■ Task item ■
The reply should hold every entry exactly as written and none of the pictures.

■ Dataset records ■
____

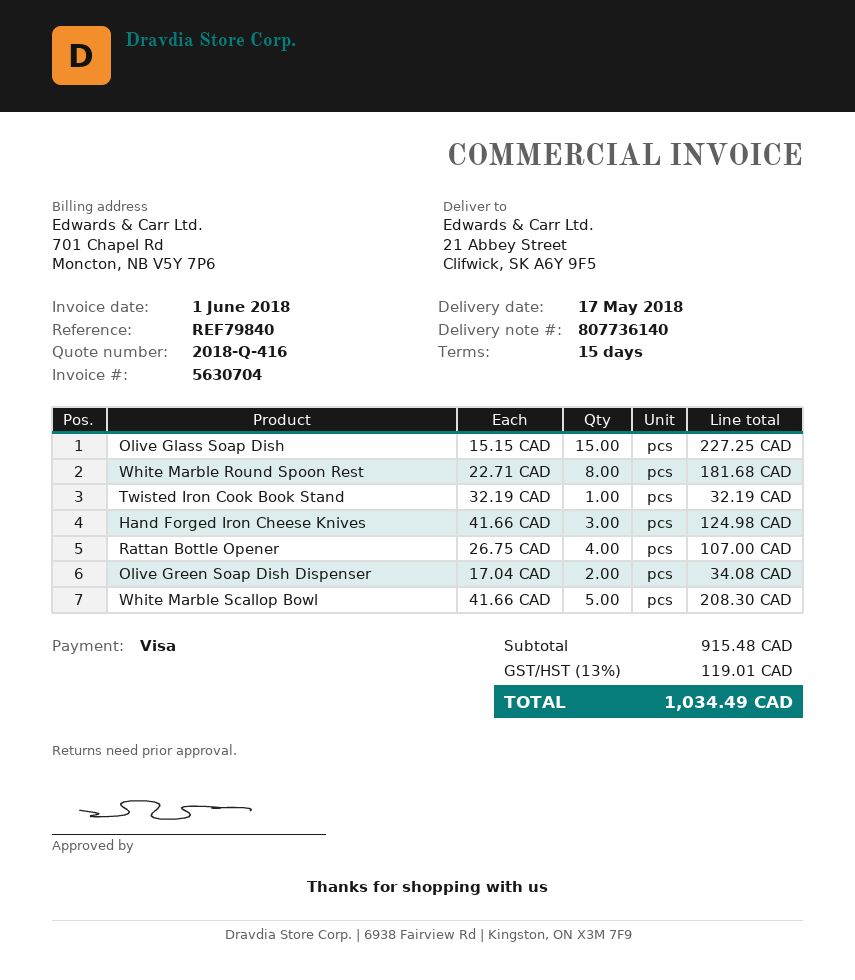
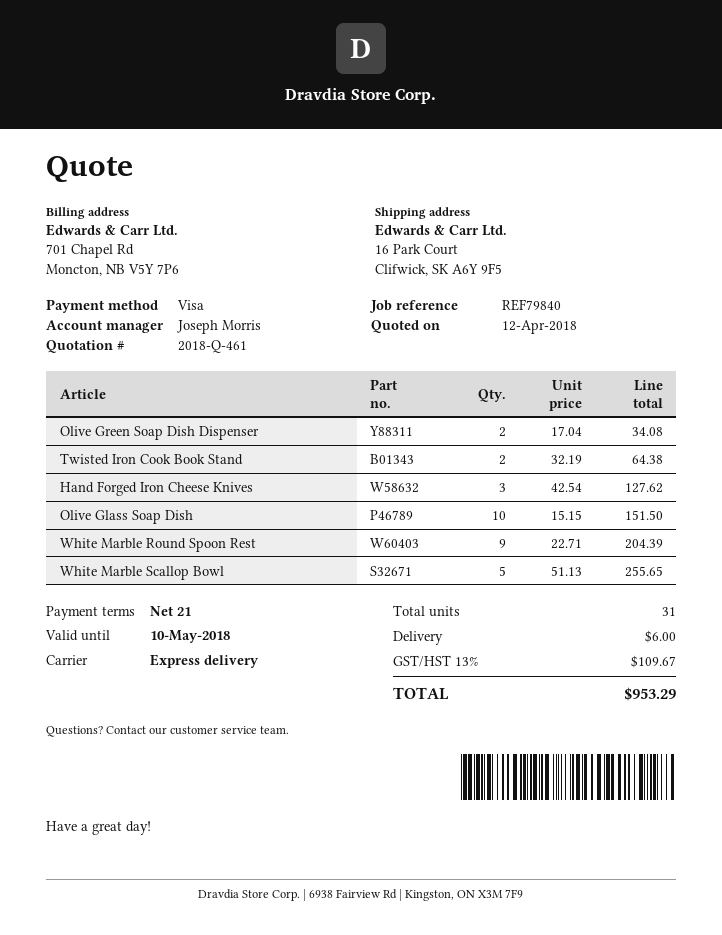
quote number: 2018-Q-416 -> 2018-Q-461
payment terms: 15 days -> 21 days
ship to: 21 Abbey Street, Clifwick, SK A6Y 9F5 -> 16 Park Court, Clifwick, SK A6Y 9F5
Olive Glass Soap Dish: 15 x 15.15 = 227.25 -> 10 x 15.15 = 151.50
White Marble Round Spoon Rest: 8 x 22.71 = 181.68 -> 9 x 22.71 = 204.39
Twisted Iron Cook Book Stand: 1 x 32.19 = 32.19 -> 2 x 32.19 = 64.38
Hand Forged Iron Cheese Knives: 3 x 41.66 = 124.98 -> 3 x 42.54 = 127.62
Rattan Bottle Opener: 4 x 26.75 = 107.00 -> none
White Marble Scallop Bowl: 5 x 41.66 = 208.30 -> 5 x 51.13 = 255.65
shipping: none -> 6.00
tax: 13% = 119.01 -> 13% = 109.67
total: 1034.49 -> 953.29

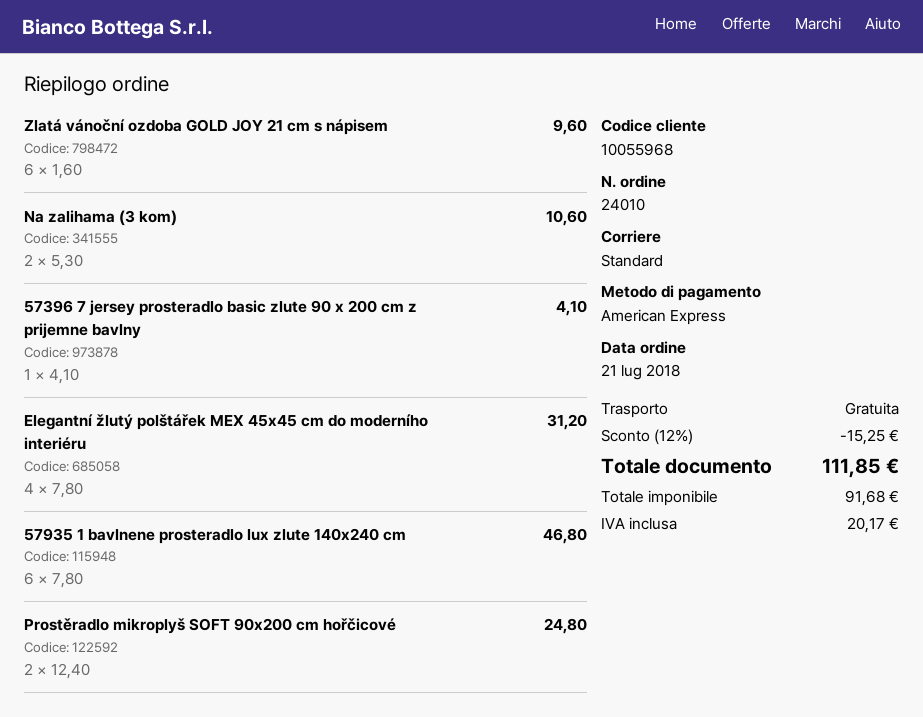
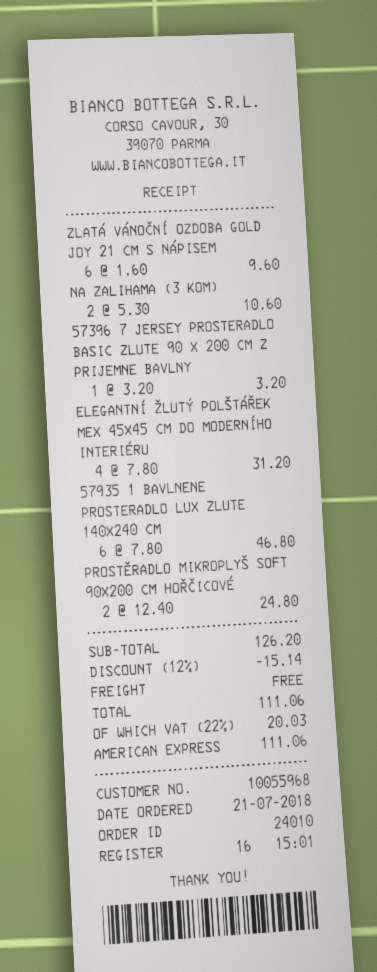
57396 7 jersey prosteradlo basic zlute 90 x 200 cm z prijemne bavlny: 1 x 4.10 = 4.10 -> 1 x 3.20 = 3.20
discount: 12% = 15.25 -> 12% = 15.14
tax: 20.17 -> 20.03
total: 111.85 -> 111.06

____

■ Exercise answer ■
quote number: 2018-Q-416 -> 2018-Q-461
payment terms: 15 days -> 21 days
ship to: 21 Abbey Street, Clifwick, SK A6Y 9F5 -> 16 Park Court, Clifwick, SK A6Y 9F5
Olive Glass Soap Dish: 15 x 15.15 = 227.25 -> 10 x 15.15 = 151.50
White Marble Round Spoon Rest: 8 x 22.71 = 181.68 -> 9 x 22.71 = 204.39
Twisted Iron Cook Book Stand: 1 x 32.19 = 32.19 -> 2 x 32.19 = 64.38
Hand Forged Iron Cheese Knives: 3 x 41.66 = 124.98 -> 3 x 42.54 = 127.62
Rattan Bottle Opener: 4 x 26.75 = 107.00 -> none
White Marble Scallop Bowl: 5 x 41.66 = 208.30 -> 5 x 51.13 = 255.65
shipping: none -> 6.00
tax: 13% = 119.01 -> 13% = 109.67
total: 1034.49 -> 953.29

57396 7 jersey prosteradlo basic zlute 90 x 200 cm z prijemne bavlny: 1 x 4.10 = 4.10 -> 1 x 3.20 = 3.20
discount: 12% = 15.25 -> 12% = 15.14
tax: 20.17 -> 20.03
total: 111.85 -> 111.06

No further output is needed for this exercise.